Canada’S New PM Pledges To Remove Barriers For International Students

“PM Designate Trudeau’s party platform indicated a number of reviews and changes that would impact international students.”

Amongst Trudeau’s visa reform pledges was the promise to make the path to Canadian citizenship easier for international students and to “remove barriers” affecting the applications of international students applying through the Canadian Experience programme.

The Canadian government requires applicants to have lived in Canada for a minimum of four of the six years before being eligible to apply for citizenship with time spent in the country as a student not being considered part of the minimum four year temporary residency.

More of the Liberal’s election promises could positively affect the education sector, stated Randall Martin, executive director of the British Columbia Council for International Education, in an interview with PIE, referencing Trudeau’s promises, a return to much-vaunted Canadian values on the world stage including multilateralism, positive engagement with world bodies, diplomacy, equitable immigration policies and support for refugees.

“I am certainly hopeful that they will act on the promise that time spent as a student in Canada will count towards permanent residence,” Geoff Wilmshurst, director of Camosun International at Camosun College in Victoria, BC, told The PIE News. “This kind of change would be helpful for both the Express Entry requirements and the Canada Experience Class.”

“It is early days, however, and there will likely be a good deal of pushing and pulling on immigration priorities, including the refugee file, for the Liberals to consider.”

It is believed that any changes in policy will be shaped by the new cabinet, which will be appointed after Trudeau is officially sworn in next week, and Martin notes that many of the newly elected MPs are “largely untested”.

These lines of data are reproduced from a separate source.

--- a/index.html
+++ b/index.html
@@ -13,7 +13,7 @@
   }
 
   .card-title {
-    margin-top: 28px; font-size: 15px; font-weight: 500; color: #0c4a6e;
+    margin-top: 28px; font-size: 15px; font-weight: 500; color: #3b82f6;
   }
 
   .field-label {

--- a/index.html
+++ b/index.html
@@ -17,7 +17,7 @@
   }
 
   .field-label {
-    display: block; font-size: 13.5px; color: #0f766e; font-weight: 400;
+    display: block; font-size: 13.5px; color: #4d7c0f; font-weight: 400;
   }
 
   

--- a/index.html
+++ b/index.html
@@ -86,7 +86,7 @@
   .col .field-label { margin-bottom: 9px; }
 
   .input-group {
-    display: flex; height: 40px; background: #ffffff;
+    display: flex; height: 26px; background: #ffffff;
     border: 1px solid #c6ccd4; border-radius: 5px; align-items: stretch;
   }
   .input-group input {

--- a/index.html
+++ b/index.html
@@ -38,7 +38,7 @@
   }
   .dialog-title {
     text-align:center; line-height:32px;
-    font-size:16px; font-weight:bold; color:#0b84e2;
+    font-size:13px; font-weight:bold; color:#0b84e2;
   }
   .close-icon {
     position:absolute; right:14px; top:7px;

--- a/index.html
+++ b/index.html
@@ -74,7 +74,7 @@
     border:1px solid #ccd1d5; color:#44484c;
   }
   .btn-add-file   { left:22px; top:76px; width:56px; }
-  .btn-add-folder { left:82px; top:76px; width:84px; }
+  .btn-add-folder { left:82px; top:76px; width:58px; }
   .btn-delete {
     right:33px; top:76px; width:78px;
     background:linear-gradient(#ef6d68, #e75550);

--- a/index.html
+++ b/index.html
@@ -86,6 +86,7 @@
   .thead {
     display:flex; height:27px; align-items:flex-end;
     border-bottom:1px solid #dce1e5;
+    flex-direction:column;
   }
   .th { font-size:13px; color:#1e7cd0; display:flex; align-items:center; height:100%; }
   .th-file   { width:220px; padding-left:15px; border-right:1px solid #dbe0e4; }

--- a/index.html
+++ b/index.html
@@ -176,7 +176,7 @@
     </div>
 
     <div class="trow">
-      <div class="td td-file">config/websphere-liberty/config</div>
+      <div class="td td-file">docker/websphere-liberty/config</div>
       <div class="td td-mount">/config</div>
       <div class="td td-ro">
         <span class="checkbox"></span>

Meanwhile, Humpries at CBIE expects that new policies “will take some time to materialise”.
“I think it is too early to tell what will happen,” added Martin, but added that “the mood in the country is one of optimism in many sectors”.

“As apparently the only world leader with a tattoo and with a promise to legalise marijuana, his words may resonate with mobile young people a bit more than those of the outgoing government,” told PIE News.